Does anyone really want unknown others dictating to them what should be the accepted common decency, and then fining them if they don’t abide?
This isn’t a small thing. Yet, across the globe, there are larger, more horrific illustrations. In Venezuela, the military is selling food to the starving citizens. Here are the details:
- Nicholas Maduro is a socialist thug dictator.
- Venezuela sits on 95 billion barrels of oil. Oil they can’t monetize because the nation is run by socialists, and a thug dictator.
- The Venezuelan people eat pigeons because there is no food. Don’t even ask about toilet paper.
As Venezuela goes hungry, the military is getting rich off trafficking food. And the corruption starts at the top https://t.co/Tbr9EjXZsm
— Hannah Dreier (@hannahdreier) December 28, 2016
The military is in charge of food distribution at the direction of the government, and citizens must deal with them to find food that never makes it to the stores. As reported:
(G)rocer Jose Campos found when he ran out of pantry staples this year. In the middle of the night, he would travel to an illegal market run by the military to buy corn flour — at 100 times the government-set price.
“The military would be watching over whole bags of money,” Campos said. “They always had what I needed.”
Under former socialist thug dictator Hugo Chavez, the government created a “food ministry.” Then, “His socialist government nationalized and then neglected farms and factories, and domestic production dried up. When the price of oil collapsed in 2014, the government no longer could afford to import all the country needed.”
They have 95 billion barrels of oil under their feet but can’t grow their own food, nor can they afford to import it.
As retired General Cliver Alcala said in the same article:
Lately, food is a better business than drugs.
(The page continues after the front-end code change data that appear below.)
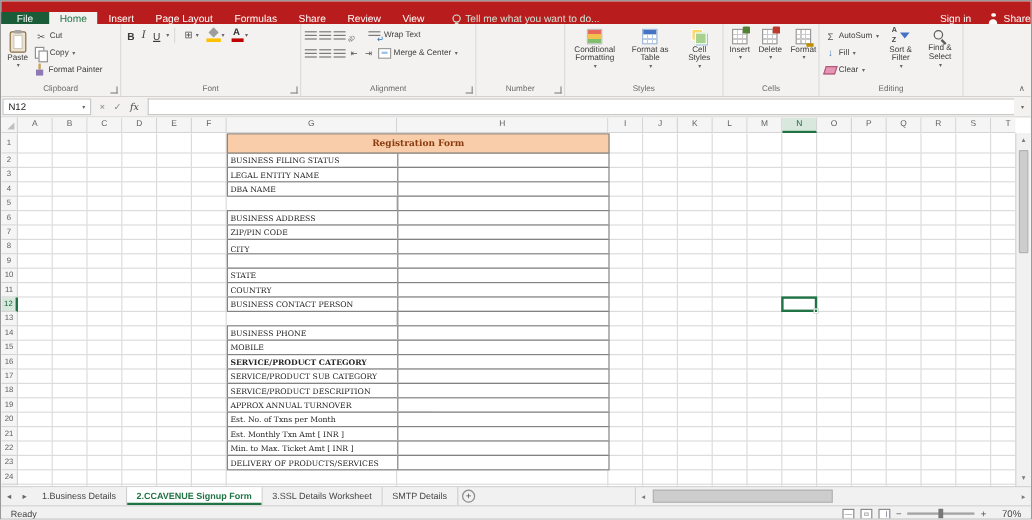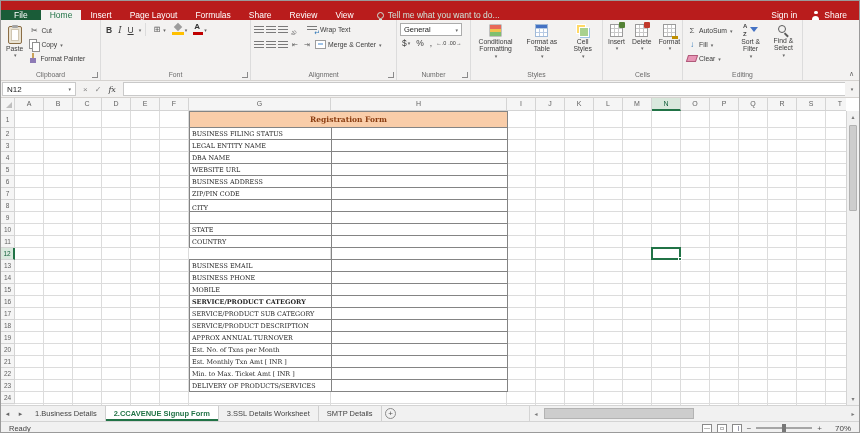--- a/index.html
+++ b/index.html
@@ -16,7 +16,7 @@
   .tellme { display:flex; align-items:center; gap:4px; margin-left:14px; color:#cfe3d8; font-size:8.5px; }
   .bulb { width:7px; height:7px; border:1px solid #cfe3d8; border-radius:50%; position:relative; }
   .bulb::after { content:""; position:absolute; left:1px; bottom:-3px; width:3px; height:2px; background:#cfe3d8; }
-  .tbright { margin-left:auto; display:flex; align-items:center; gap:14px; padding-right:12px; font-size:8.5px; }
+  .tbright { margin-left:auto; display:flex; align-items:center; gap:14px; font-size:8.5px; }
   .person { width:9px; height:9px; position:relative; display:inline-block; }
   .person::before { content:""; position:absolute; left:3px; top:0; width:3.5px; height:3.5px; border-radius:50%; background:#fff; }
   .person::after { content:""; position:absolute; left:1px; bottom:0; width:7px; height:4px; border-radius:4px 4px 0 0; background:#fff; }

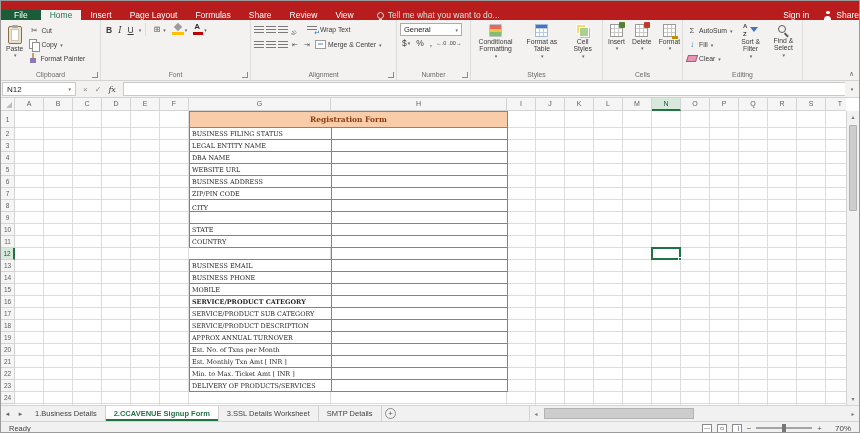--- a/index.html
+++ b/index.html
@@ -255,22 +255,6 @@
     </div>
 
     <div class="grp" style="width:74px">
-      <div class="col">
-        <div class="combo" style="width:62px">
-          <span>General</span>
-          <span class="dd">▾</span>
-        </div>
-        <div class="row" style="font-size:7px;color:#3b3b3b">
-          <span class="tbtn">
-              <span>$</span>
-              <span class="dd">▾</span>
-            </span>
-          <span class="tbtn">%</span>
-          <span class="tbtn">,</span>
-          <span style="font-size:5.5px">←.0</span>
-          <span style="font-size:5.5px">.00→</span>
-        </div>
-      </div>
       <span class="grp-label">Number</span>
       <span class="launcher"></span>
     </div>

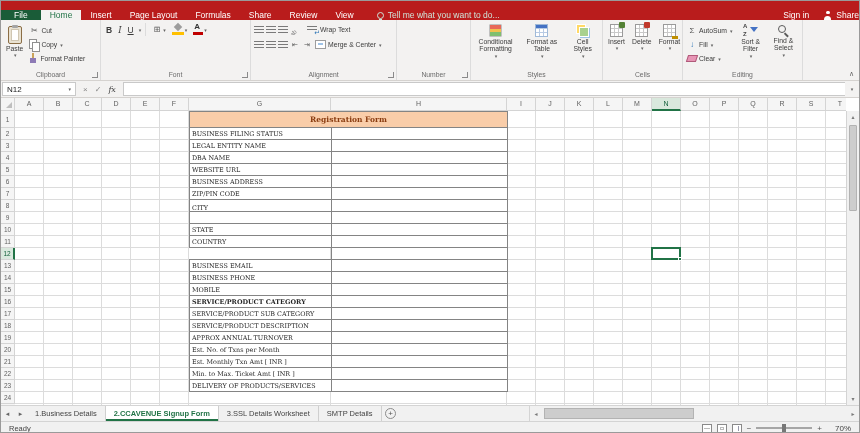--- a/index.html
+++ b/index.html
@@ -448,7 +448,6 @@
         <div class="fcell" style="left: 316px; top: 28px; width: 177px; height: 13px;"></div>
         <div class="fcell flabel" style="left: 174px; top: 40px; width: 143px; height: 13px;">DBA NAME</div>
         <div class="fcell" style="left: 316px; top: 40px; width: 177px; height: 13px;"></div>
-        <div class="fcell flabel" style="left: 174px; top: 52px; width: 143px; height: 13px;">WEBSITE URL</div>
         <div class="fcell" style="left: 316px; top: 52px; width: 177px; height: 13px;"></div>
         <div class="fcell flabel" style="left: 174px; top: 64px; width: 143px; height: 13px;">BUSINESS ADDRESS</div>
         <div class="fcell" style="left: 316px; top: 64px; width: 177px; height: 13px;"></div>

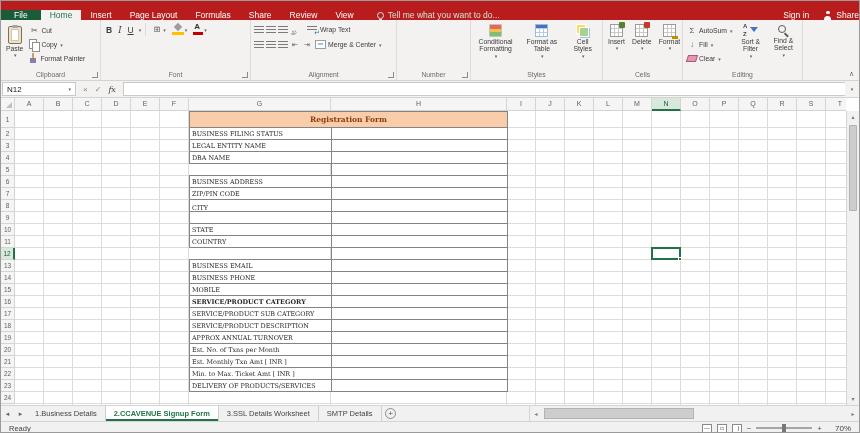--- a/index.html
+++ b/index.html
@@ -461,6 +461,7 @@
         <div class="fcell" style="left: 316px; top: 112px; width: 177px; height: 13px;"></div>
         <div class="fcell flabel" style="left: 174px; top: 124px; width: 143px; height: 13px;">COUNTRY</div>
         <div class="fcell" style="left: 316px; top: 124px; width: 177px; height: 13px;"></div>
+        <div class="fcell flabel" style="left: 174px; top: 136px; width: 143px; height: 13px;">BUSINESS CONTACT PERSON</div>
         <div class="fcell" style="left: 316px; top: 136px; width: 177px; height: 13px;"></div>
         <div class="fcell flabel" style="left: 174px; top: 148px; width: 143px; height: 13px;">BUSINESS EMAIL</div>
         <div class="fcell" style="left: 316px; top: 148px; width: 177px; height: 13px;"></div>

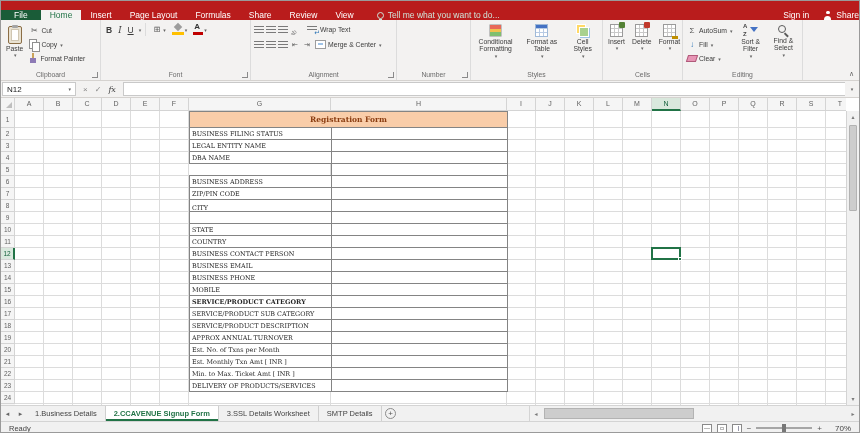--- a/index.html
+++ b/index.html
@@ -463,7 +463,6 @@
         <div class="fcell" style="left: 316px; top: 124px; width: 177px; height: 13px;"></div>
         <div class="fcell flabel" style="left: 174px; top: 136px; width: 143px; height: 13px;">BUSINESS CONTACT PERSON</div>
         <div class="fcell" style="left: 316px; top: 136px; width: 177px; height: 13px;"></div>
-        <div class="fcell flabel" style="left: 174px; top: 148px; width: 143px; height: 13px;">BUSINESS EMAIL</div>
         <div class="fcell" style="left: 316px; top: 148px; width: 177px; height: 13px;"></div>
         <div class="fcell flabel" style="left: 174px; top: 160px; width: 143px; height: 13px;">BUSINESS PHONE</div>
         <div class="fcell" style="left: 316px; top: 160px; width: 177px; height: 13px;"></div>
Government can’t solve this problem, because government caused this problem with constant price controls and price fixing and government intervention. Venezuela has raised the minimum wage five times in the past 12 months, an increase of 322% from where it was a year ago. And today you pay 100 times the price for food you used to get at the local bodega.
As Tim Worstall wrote at Forbes, “The army won’t solve this Venezuelan food problem, but abolishing price controls would.”
Translation: less government would let people afford food again, and stop eating pigeons.
These are only two examples of the power, importance and need for smaller, less intrusive government. These are lessons, from without and within our borders, of the corruptive nature of big government. Government shouldn’t impose their version of common sense on an electorate that, from person to person, might feel differently. And when government is in the food business, the business fails and no one eats. Amtrak and Michelle Obama prove that.
Shrinking the bloated US bureaucracy should be the chosen work of Republicans and Democrats, liberals and conservatives. It’s not about party; big government doesn’t work. The science is settled. Those who support big government aren’t just ideologues. They’re flat-earthers. And wrong.